*Task to carry out*. What you return must be the full data, repeated verbatim, with no pictures in it.

*Dataset excerpts*.
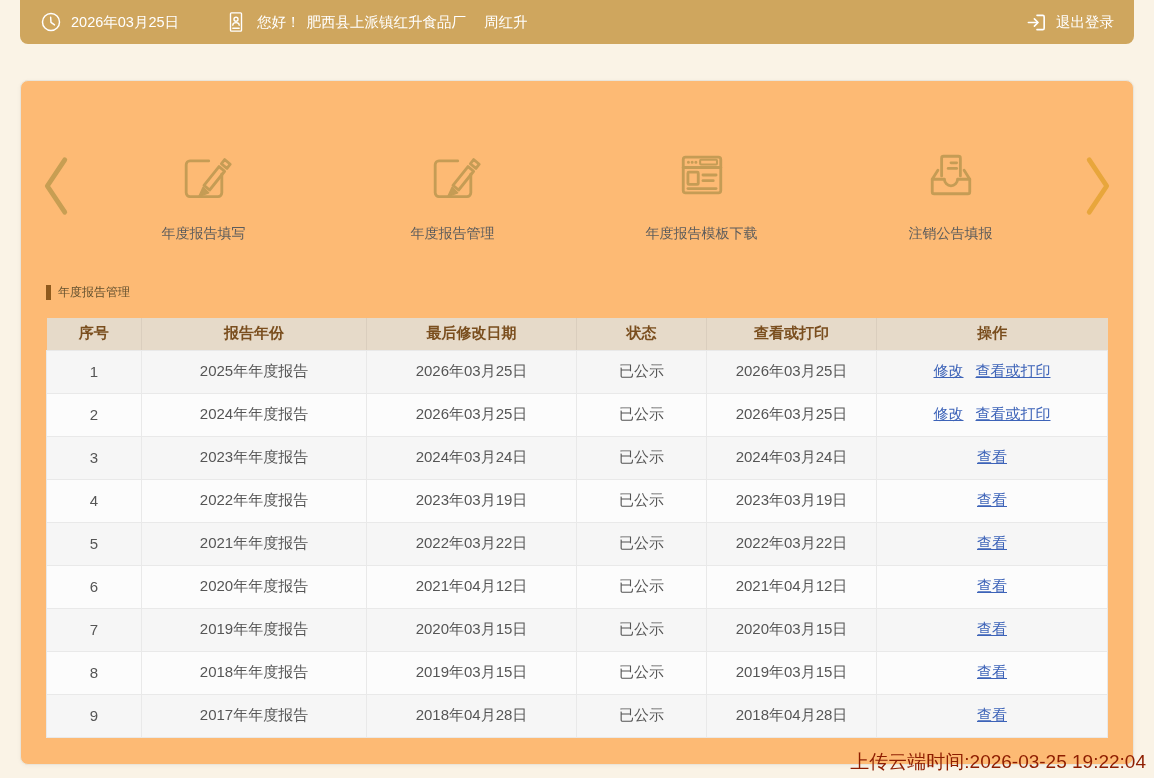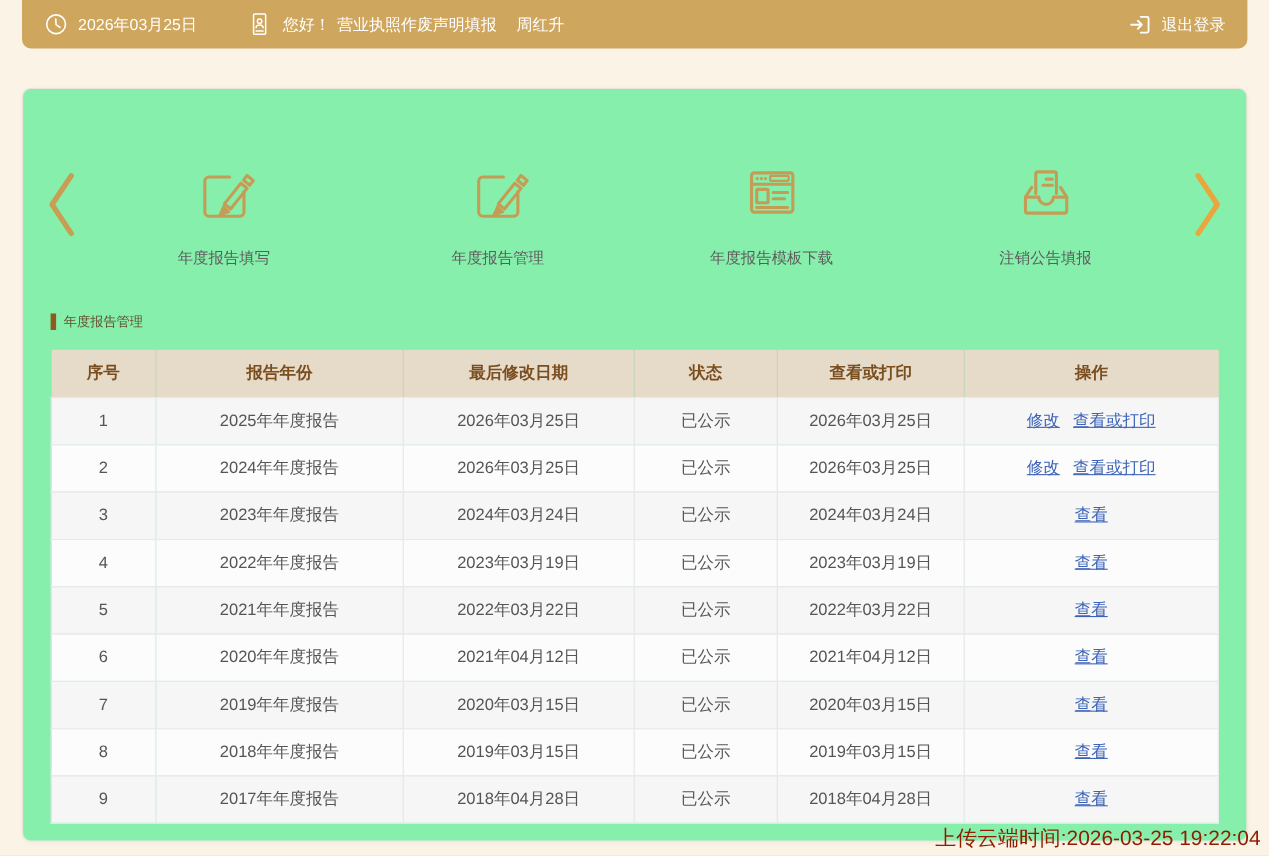--- a/index.html
+++ b/index.html
@@ -24,21 +24,21 @@
   .tb-date { margin-left:9px; }
   .grp-user { margin-left:46px; }
   .tb-greet { margin-left:10px;text-align:right; }
   .tb-company { margin-left:6px; }
   .tb-user { margin-left:18px; }
   .grp-logout { margin-left:auto; cursor:pointer;justify-content:space-between; }
   .tb-logout { margin-left:8px; }
   
   .card {
     position:absolute; left:20px; top:80px; width:1114px; height:685px;
-    background:#86efac;
+    background:#fdba74;
     border:1px solid #EAE5DA;
     border-radius:8px;
     box-shadow:0 1px 4px rgba(0,0,0,0.04);
   }
   
   .carousel {
     position:absolute; top:64px; left:0; right:0; height:110px;
     display:flex; align-items:flex-start;
     padding:0 14px;
   }
@@ -54,21 +54,21 @@
   .section-title {
     position:absolute; top:203px; left:25px;
     font-size:12px; color:#63512F;
     display:flex; align-items:center;
   }
   .bullet { width:5px; height:15px; background:#8F5A1D; margin-right:7px; }
   
   .table-wrap { position:absolute; top:237px; left:25px; right:25px; }
   table { width:100%; border-collapse:collapse; table-layout:fixed; }
   thead th {
-    height:43px; background:var(--header-bg,#E6DAC9);
+    height:32px; background:var(--header-bg,#E6DAC9);
     color:var(--header-text,#7A4E1E);
     font-size:15px; font-weight:bold; text-align:center;
     border-right:1px solid rgba(0,0,0,0.05);
   }
   thead th:last-child { border-right:none; }
   tbody td {
     height:43px; text-align:center; font-size:15px; color:#555;
     border:1px solid #E9E9E9;
     background:#FCFCFC;
   }
@@ -99,21 +99,21 @@
   <div class="grp grp-user">
     <span>
       <svg width="22" height="24" viewBox="0 0 24 26" fill="none" stroke="#fff" stroke-width="1.5" stroke-linecap="round" stroke-linejoin="round">
         <rect x="6" y="3" width="12" height="20" rx="1"></rect>
         <circle cx="12" cy="10" r="2.2"></circle>
         <path d="M8.5 16.5a3.5 2.8 0 0 1 7 0"></path>
         <line x1="8.5" y1="19.8" x2="15.5" y2="19.8"></line>
       </svg>
     </span>
     <span class="tb-greet">您好！</span>
-    <span class="tb-company">营业执照作废声明填报</span>
+    <span class="tb-company">肥西县上派镇红升食品厂</span>
     <span class="tb-user">周红升</span>
   </div>
   <div class="grp grp-logout">
     <span>
       <svg width="23" height="23" viewBox="0 0 24 24" fill="none" stroke="#fff" stroke-width="1.7" stroke-linecap="round" stroke-linejoin="round">
         <path d="M12.5 4.5h6A1.5 1.5 0 0 1 20 6v12a1.5 1.5 0 0 1-1.5 1.5h-6"></path>
         <line x1="3.5" y1="12" x2="13" y2="12"></line>
         <polyline points="9.8,8.2 13.6,12 9.8,15.8"></polyline>
       </svg>
     </span>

*Result for this task*.
--- a/index.html
+++ b/index.html
@@ -24,21 +24,21 @@
   .tb-date { margin-left:9px; }
   .grp-user { margin-left:46px; }
   .tb-greet { margin-left:10px;text-align:right; }
   .tb-company { margin-left:6px; }
   .tb-user { margin-left:18px; }
   .grp-logout { margin-left:auto; cursor:pointer;justify-content:space-between; }
   .tb-logout { margin-left:8px; }
   
   .card {
     position:absolute; left:20px; top:80px; width:1114px; height:685px;
-    background:#86efac;
+    background:#fdba74;
     border:1px solid #EAE5DA;
     border-radius:8px;
     box-shadow:0 1px 4px rgba(0,0,0,0.04);
   }
   
   .carousel {
     position:absolute; top:64px; left:0; right:0; height:110px;
     display:flex; align-items:flex-start;
     padding:0 14px;
   }
@@ -54,21 +54,21 @@
   .section-title {
     position:absolute; top:203px; left:25px;
     font-size:12px; color:#63512F;
     display:flex; align-items:center;
   }
   .bullet { width:5px; height:15px; background:#8F5A1D; margin-right:7px; }
   
   .table-wrap { position:absolute; top:237px; left:25px; right:25px; }
   table { width:100%; border-collapse:collapse; table-layout:fixed; }
   thead th {
-    height:43px; background:var(--header-bg,#E6DAC9);
+    height:32px; background:var(--header-bg,#E6DAC9);
     color:var(--header-text,#7A4E1E);
     font-size:15px; font-weight:bold; text-align:center;
     border-right:1px solid rgba(0,0,0,0.05);
   }
   thead th:last-child { border-right:none; }
   tbody td {
     height:43px; text-align:center; font-size:15px; color:#555;
     border:1px solid #E9E9E9;
     background:#FCFCFC;
   }
@@ -99,21 +99,21 @@
   <div class="grp grp-user">
     <span>
       <svg width="22" height="24" viewBox="0 0 24 26" fill="none" stroke="#fff" stroke-width="1.5" stroke-linecap="round" stroke-linejoin="round">
         <rect x="6" y="3" width="12" height="20" rx="1"></rect>
         <circle cx="12" cy="10" r="2.2"></circle>
         <path d="M8.5 16.5a3.5 2.8 0 0 1 7 0"></path>
         <line x1="8.5" y1="19.8" x2="15.5" y2="19.8"></line>
       </svg>
     </span>
     <span class="tb-greet">您好！</span>
-    <span class="tb-company">营业执照作废声明填报</span>
+    <span class="tb-company">肥西县上派镇红升食品厂</span>
     <span class="tb-user">周红升</span>
   </div>
   <div class="grp grp-logout">
     <span>
       <svg width="23" height="23" viewBox="0 0 24 24" fill="none" stroke="#fff" stroke-width="1.7" stroke-linecap="round" stroke-linejoin="round">
         <path d="M12.5 4.5h6A1.5 1.5 0 0 1 20 6v12a1.5 1.5 0 0 1-1.5 1.5h-6"></path>
         <line x1="3.5" y1="12" x2="13" y2="12"></line>
         <polyline points="9.8,8.2 13.6,12 9.8,15.8"></polyline>
       </svg>
     </span>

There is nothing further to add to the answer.